2007年04月20日

小沢民主党の限界

朝雲新聞(4/19付)の「時の焦点 <国内>」に
 
国家の百年より参院選

平木 公二(政治評論家)氏の論説載ってました。
参考に全文を掲載しました。


小沢民主党の限界


 この4月で小沢民主党の「賞味期限」がわずか1年だったという現実が見えたのではないか。党の支持率も低迷し、7月の参院選に向け、党内の戦闘態勢に黄信号がともり始めている。

 8日投票の13都道県知事選で、民主党は、実質支援を含めると、2勝9敗2分だった。

 小沢代表の知事選「相乗り禁止」戦術は、与党との対決姿勢を示し、地域の足腰を強化する狙いがあったはずだ。だが、東京都知事選で候補を擁立できず、市民グループが推した浅野史郎・前宮城県知事の事実上の支援に回った段階で「限界」が一気に露呈した。

 小沢氏は、なぜ菅直人代表代行を担がなかったのか。勝つ自信がなかったのか。党内掌握に菅氏が必要だったのか。菅氏は首相候補の座を失いたくなかったのか。

 党内に説明がない。都知事選の報道量は多かった。石原知事と菅氏の対決なら、もっとヒートアップしただろう。民主党の存在を売り込むチャンスを放棄してしまった。

 民主党は44道府県議選で375議席を獲得し、倍増に近い躍進を果たした。だが、自民党は退潮したとはいえ、民主党の3・2倍の勢力がある。

 22日投票の参院沖縄、福島補選では野党の議席だっただけに、民主党は2勝したいところだ。だが、選挙情勢は与野党1勝1敗になる見通しだ。

 民主党内に深刻な影響をもたらしたのは、国民投票法案への対応だ。法案は13日に衆院を通過したが、小沢氏が一貫して与党との共同修正に待ったを掛けたのだ。

 民主党は改憲派の鳩山幹事長や枝野幸男憲法調査会長らが与党との接点を探ってきた。与党も投票権の原則18歳以上など民主党案を丸のみした。最終段階で与党案と民主党案の違いは、国民投票の対象を憲法改正だけとするか、重要問題を含むとするかに絞られた。

 だが、小沢氏は「民主党案のすべてをのまない限り、妥協はない」と突っ張り、民主党は与党案反対に回った。

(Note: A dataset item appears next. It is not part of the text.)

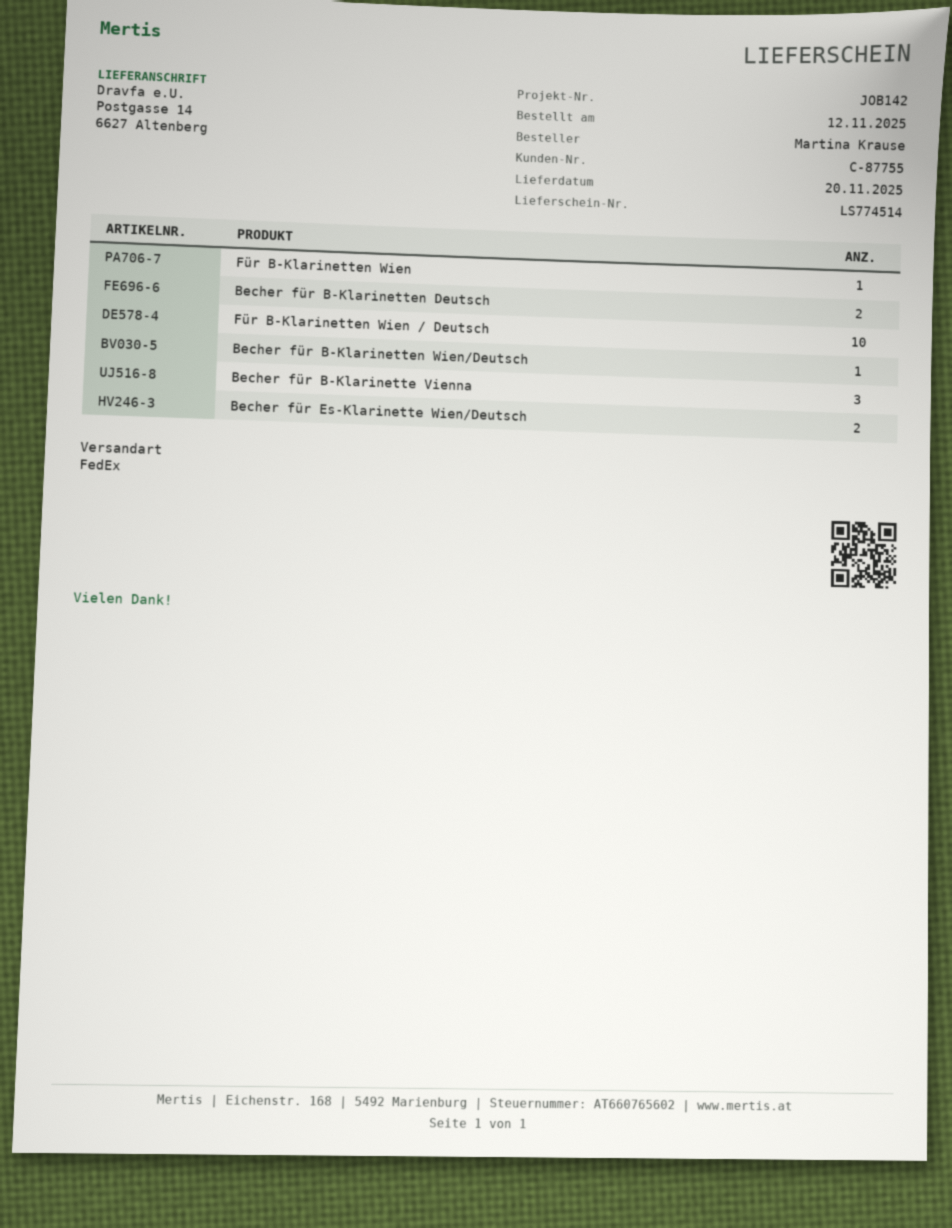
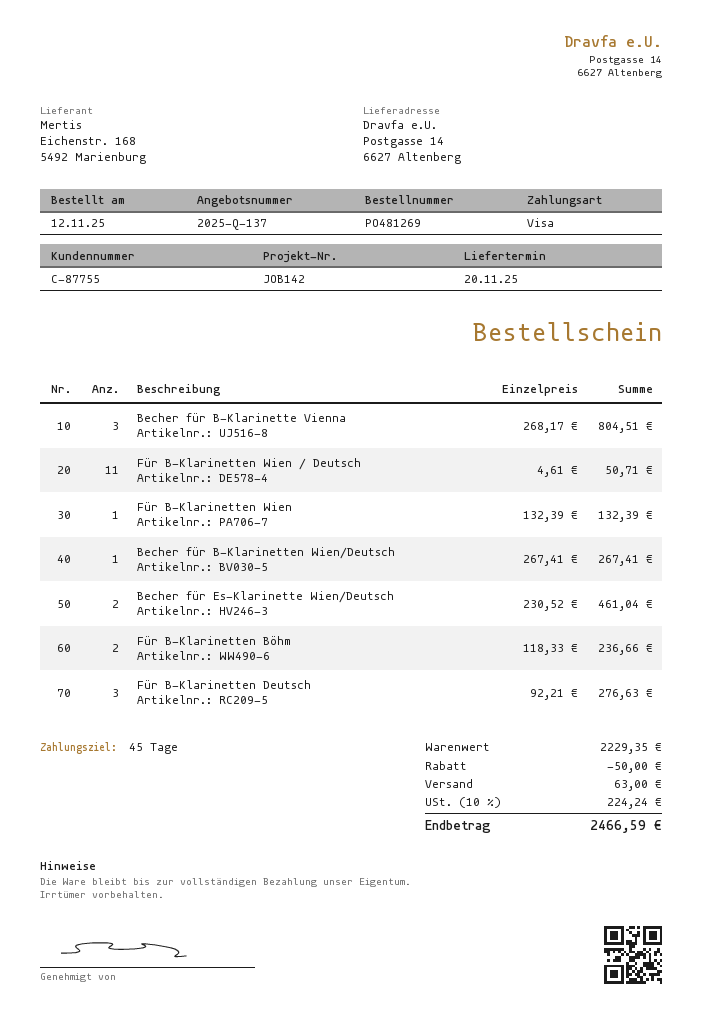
Becher für B-Klarinetten Deutsch: 2 -> none
Für B-Klarinetten Wien / Deutsch: 10 -> 11
Für B-Klarinetten Böhm: none -> 2
Für B-Klarinetten Deutsch: none -> 3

小沢氏は小さな政局に走った。

 国家百年の大計を決定する手続き法の制定よりも、参院選への対決ムードを高めることを優先する小沢氏への反発が党内にくすぶっている。

 衆院本会議採決の際、前原前代表、原口一博氏ら7人が外遊や選挙応援を理由に欠席し、河村たかし氏も途中退席した。

 小沢氏はこの間の事情を自分の言葉で語ろうとしない。今国会での党首討論が開かれていないことに通じるが、党首の義務を果たしていない。

 小沢氏は今、参院選対策に没頭している。そこで与野党逆転を図り、次期衆院選で政権交代の足掛かりを得ることが最大の目標だ。だが、民主党内には一丸となって参院選に勝利しようという雰囲気が感じられない。

 小沢氏を敬愛し、支持する勢力はどれほどいるのか。小沢氏もその辺を察知しているのか、参院選後にまだ明るい展望を持てないでいる。